> **Exercise aim**: What lines in the records below mention "более"? List them all.

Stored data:
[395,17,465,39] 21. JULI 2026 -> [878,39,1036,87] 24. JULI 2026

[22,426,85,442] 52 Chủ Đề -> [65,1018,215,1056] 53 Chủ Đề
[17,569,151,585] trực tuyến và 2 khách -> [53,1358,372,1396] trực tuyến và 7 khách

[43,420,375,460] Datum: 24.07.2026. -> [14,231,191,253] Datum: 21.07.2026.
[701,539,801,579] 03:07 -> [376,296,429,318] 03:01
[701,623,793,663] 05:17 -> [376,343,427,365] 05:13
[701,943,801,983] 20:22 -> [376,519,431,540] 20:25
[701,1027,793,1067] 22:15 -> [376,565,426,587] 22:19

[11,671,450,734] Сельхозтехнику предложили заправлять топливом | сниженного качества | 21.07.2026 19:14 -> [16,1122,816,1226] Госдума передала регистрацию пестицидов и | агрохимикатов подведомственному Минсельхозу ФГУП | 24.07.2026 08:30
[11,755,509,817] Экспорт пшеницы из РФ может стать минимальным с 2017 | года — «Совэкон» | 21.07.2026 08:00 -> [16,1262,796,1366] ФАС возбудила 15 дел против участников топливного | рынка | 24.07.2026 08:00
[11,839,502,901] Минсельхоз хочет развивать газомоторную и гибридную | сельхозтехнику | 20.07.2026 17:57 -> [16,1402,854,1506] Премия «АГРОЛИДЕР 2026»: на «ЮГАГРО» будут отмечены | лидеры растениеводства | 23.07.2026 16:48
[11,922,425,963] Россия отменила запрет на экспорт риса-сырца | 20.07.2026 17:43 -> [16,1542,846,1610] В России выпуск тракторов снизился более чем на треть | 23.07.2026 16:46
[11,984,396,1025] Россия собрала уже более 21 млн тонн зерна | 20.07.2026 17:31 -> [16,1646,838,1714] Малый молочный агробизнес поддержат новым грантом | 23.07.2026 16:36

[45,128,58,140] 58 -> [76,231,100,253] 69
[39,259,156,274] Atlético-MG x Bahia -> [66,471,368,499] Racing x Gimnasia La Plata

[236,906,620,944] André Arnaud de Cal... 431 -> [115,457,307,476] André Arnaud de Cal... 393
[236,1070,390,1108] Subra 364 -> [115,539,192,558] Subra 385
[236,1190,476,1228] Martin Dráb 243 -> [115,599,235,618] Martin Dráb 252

> **Answer section**:
[11,922,425,963] Россия отменила запрет на экспорт риса-сырца | 20.07.2026 17:43 -> [16,1542,846,1610] В России выпуск тракторов снизился более чем на треть | 23.07.2026 16:46
[11,984,396,1025] Россия собрала уже более 21 млн тонн зерна | 20.07.2026 17:31 -> [16,1646,838,1714] Малый молочный агробизнес поддержат новым грантом | 23.07.2026 16:36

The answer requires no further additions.